赤い血が滴る体を4つ足で踏ん張って、生意気にも威嚇をしているよ。
そして、その奥には血まみれの体から黒い液体のような魔力を流しながら、男は改造された通信機を片手にニヤリと笑った。
『これが俺のやり方で、俺にできる守り方だ。じゃあな、自由に生きろ。最後の花火を存分に楽しめ』
その瞬間、男の姿は消えた。
いや、ぼくがここから消えたのだ。
ガラガラと崩れる天井、無くなっていく足場。悲鳴、悲鳴、悲鳴ーーーー。
「お前は、また…同じことをするのか!!!」
足元が砕ける。本を開き、杖を振り、対処するも間に合わない。岩が頭に直撃し、どろりと血が流れた。
どうすればいい。
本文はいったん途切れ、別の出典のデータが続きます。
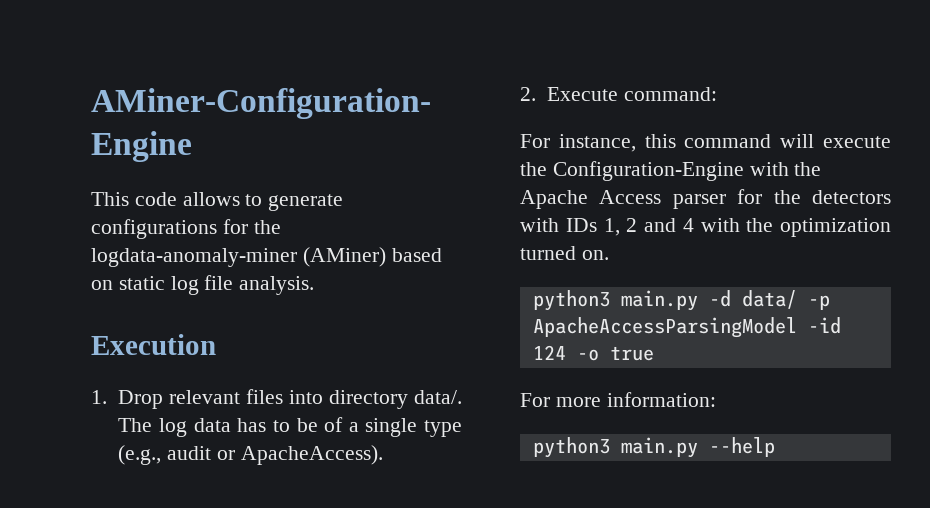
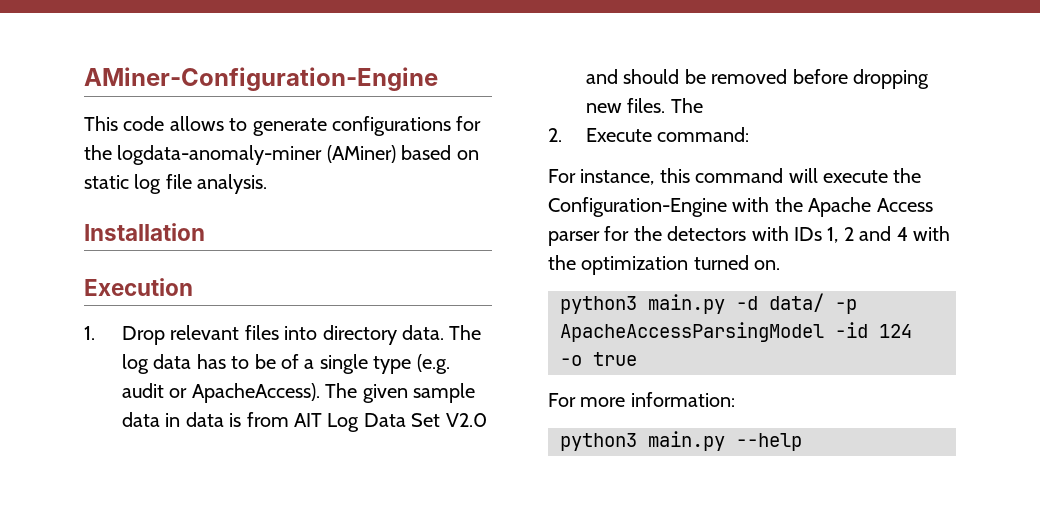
+ Installation
- 1. Drop relevant files into directory data/.
+ 1. Drop relevant files into directory data.
- The log data has to be of a single type (e.g., audit or ApacheAccess).
+ The log data has to be of a single type (e.g. audit or ApacheAccess). The given sample data in data is from AIT Log Data Set V2.0 and should be removed before dropping new files. The

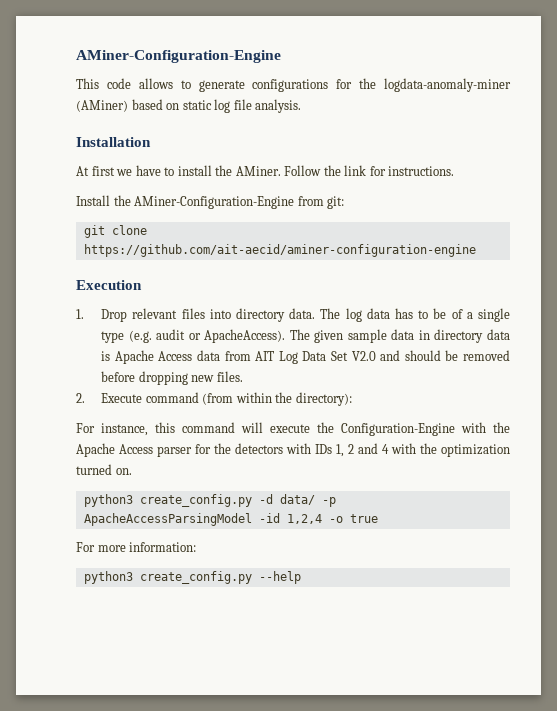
+ At first we have to install the AMiner. Follow the link for instructions.
+ Install the AMiner-Configuration-Engine from git:
+ git clone https://github.com/ait-aecid/aminer-configuration-engine
- The given sample data in data is from AIT Log Data Set V2.0 and should be removed before dropping new files. The
+ The given sample data in directory data is Apache Access data from AIT Log Data Set V2.0 and should be removed before dropping new files.
- 2. Execute command:
+ 2. Execute command (from within the directory):
- python3 main.py -d data/ -p ApacheAccessParsingModel -id 124 -o true
+ python3 create_config.py -d data/ -p ApacheAccessParsingModel -id 1,2,4 -o true
- python3 main.py --help
+ python3 create_config.py --help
どうすればぼくは生き残れる。
兄さんのようになるわけにはいかない。同じことで、同じように殺されてなるものか。
「絶対に許さないぞ、闇の帝王ゼロ…必ず、必ずぼくが手に入れてやる!お前の全てを奪ってやる!死んでも許してやるもんか!!」
ぼくは埃と血で染まった汚い景色の中、人と瓦礫が堕ちるなかでそう叫んだ。